Of course, the Leave campaign in the referendum was a tissue of clever and catchy lies. A false prospectus which would have led its proponents to jail if they had been selling financial services products.

Despite that, we accepted the result and were ready to leave in an orderly manner, on the basis of the Withdrawal Agreement which also protects Gibraltar's interests. We have worked to deliver that agreement with some of the best civil servants in the world, who are unfairly blamed for not delivering on the impossible fantasies that Brexit fetishists have been polishing for generations.

But now, with the United Kingdom in political paralysis, there is clearly only one route to take. We all need time to take stock. We need to reach a consensus on our future relationship with the EU (whether that is inside or outside the EU).

We need to do that without the pressure of time limits fixed in Brussels. If the EU refuse a lengthy extension, there is really only one way to do that. After the European Court of Justice decision in the case of Brightman, the United Kingdom can unilaterally revoke the Article 50 notification. That allows us all – Leavers and Remainers – to take back control of Brexit.

The only class of people who might be disappointed are the zealots who believe in leaving the EU without a deal. Senior Tories used to call them 'swivel-eyed loons', before they allowed them to set us all on a course to disaster. I call them the kamikaze Leavers. I am no kamikaze when it comes to the wealth and health of Gibraltar. I will never back a no-deal Brexit – although we are ready for it.
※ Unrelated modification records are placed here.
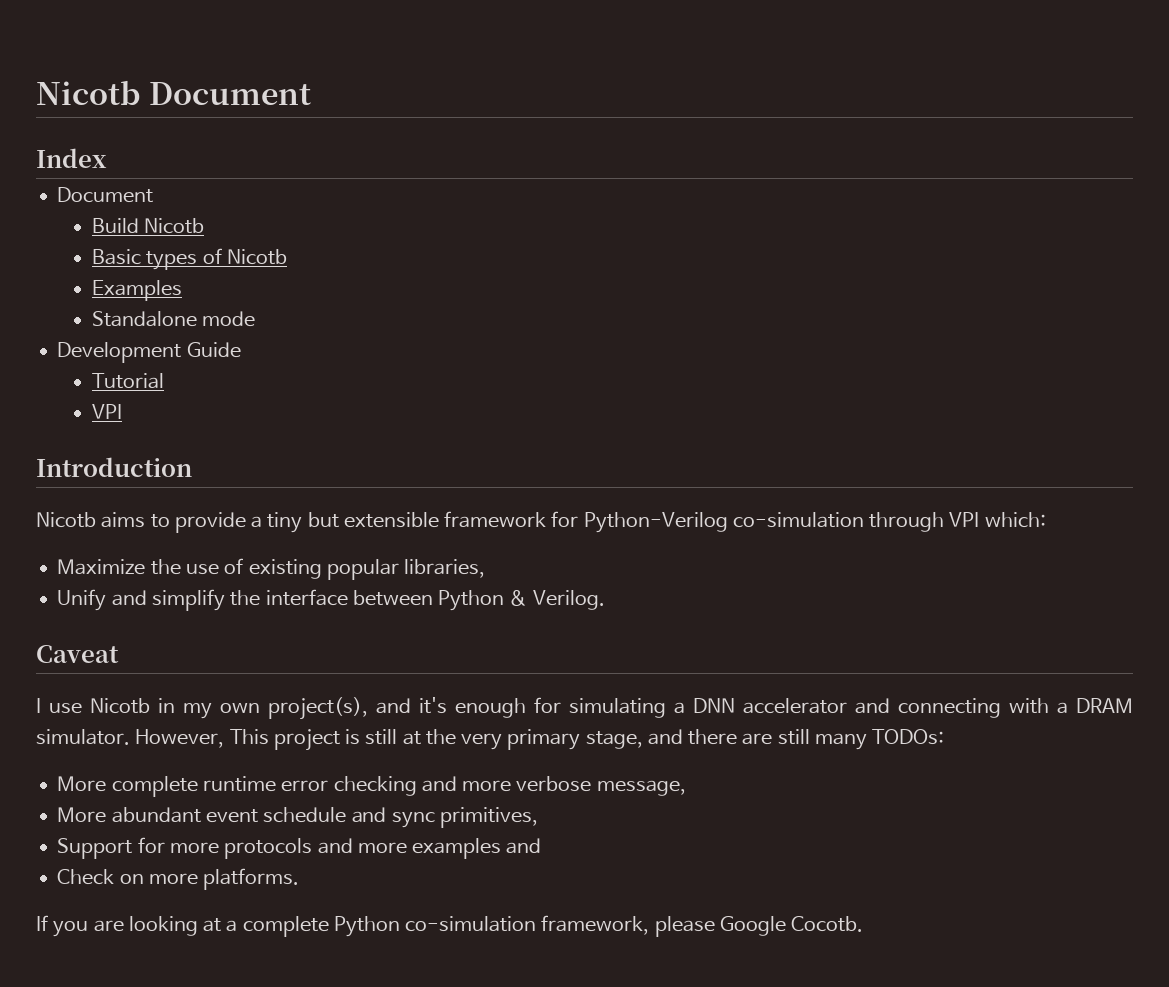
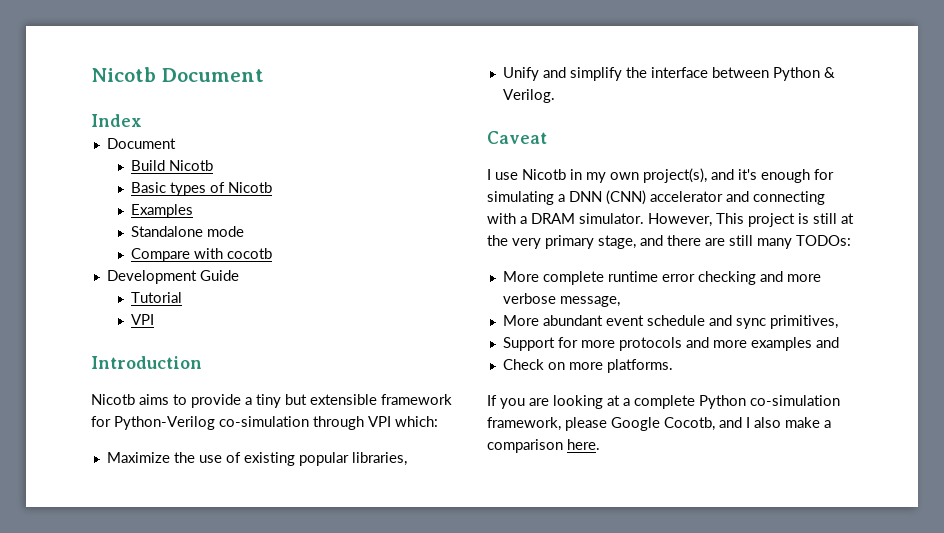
(256, 319) none -> [131,248,273,262] // Compare with cocotb
(736, 705) none -> [606,190,646,205] (CNN)
[791,916,864,932] Cocotb. -> [664,417,831,431] [487,439,600,453] Cocotb, and I also make a comparison here.

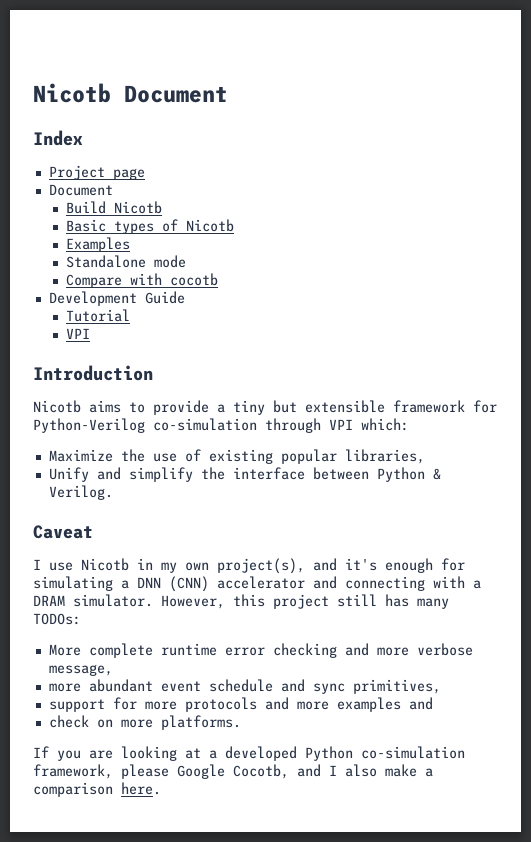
(142, 120) none -> [48,165,145,180] // Project page
[716,213,854,227] [487,235,753,249] This project is still at the very primary stage, and there are still -> [233,594,409,609] this project still has
[502,315,539,326] More -> [48,683,81,692] more
[502,337,555,351] Support -> [48,699,105,712] support
[502,359,544,370] Check -> [48,715,89,728] check
[634,395,695,409] complete -> [225,746,297,761] developed

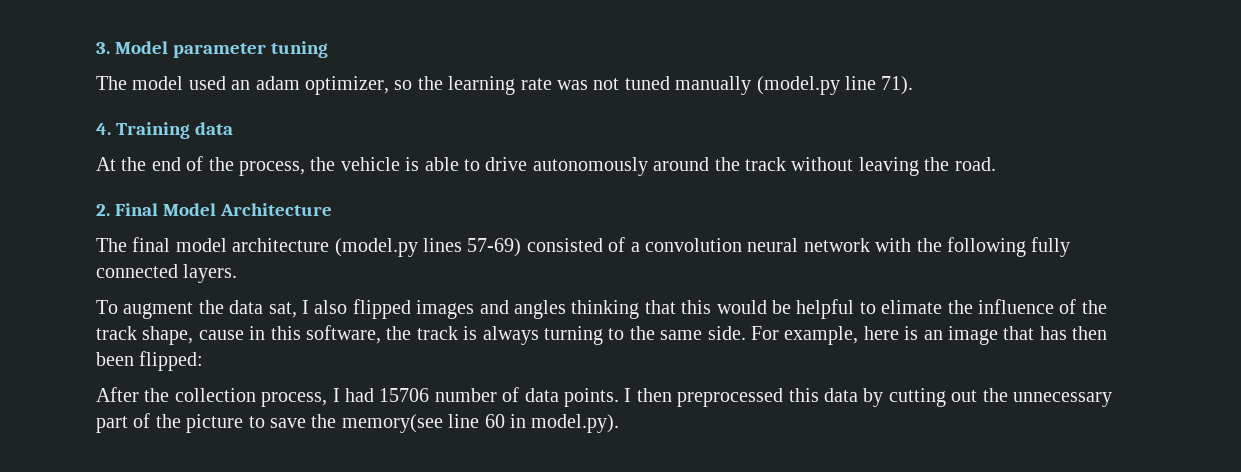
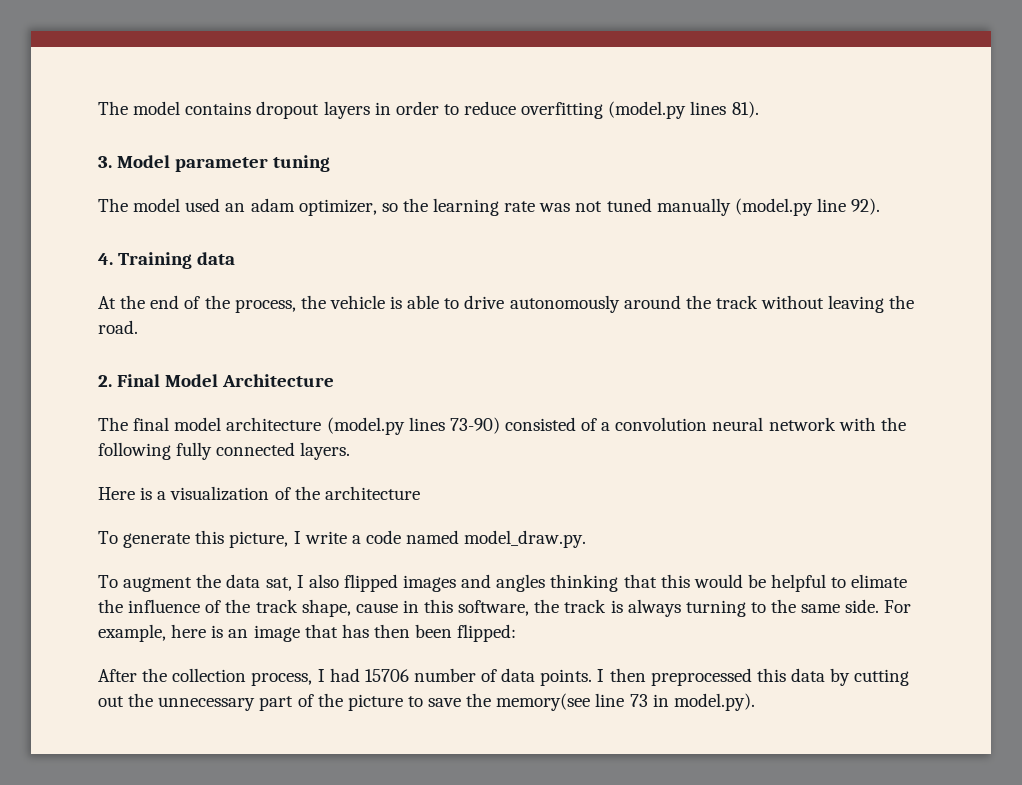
(96, 48) none -> [98,101,759,119] The model contains dropout layers in order to reduce overfitting (model.py lines 81). //
[881,76,914,95] 71). -> [851,198,881,215] 92).
[467,238,522,257] 57-69) -> [449,417,500,434] 73-90)
(238, 273) none -> [98,486,420,501] [98,530,587,548] // Here is a visualization of the architecture // To generate this picture, I write a code named model_draw.py.
[484,414,505,428] 60 -> [629,694,648,707] 73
I won't take risks with the wellbeing of the Gibraltarians.

That's why, in the absence of approval of the Withdrawal Agreement or a long extension agreed by the EU, I am calling on the prime minister to press the only button left which ensures a safe passage for the United Kingdom and Gibraltar going forward – revoke.

Only then can we properly take stock and map a way forward together.

Only then will we take real value from the political ructions of the past year and deliver a very British victory born of compromise, hard work and diplomacy.

Let that be how this political generation is finally defined.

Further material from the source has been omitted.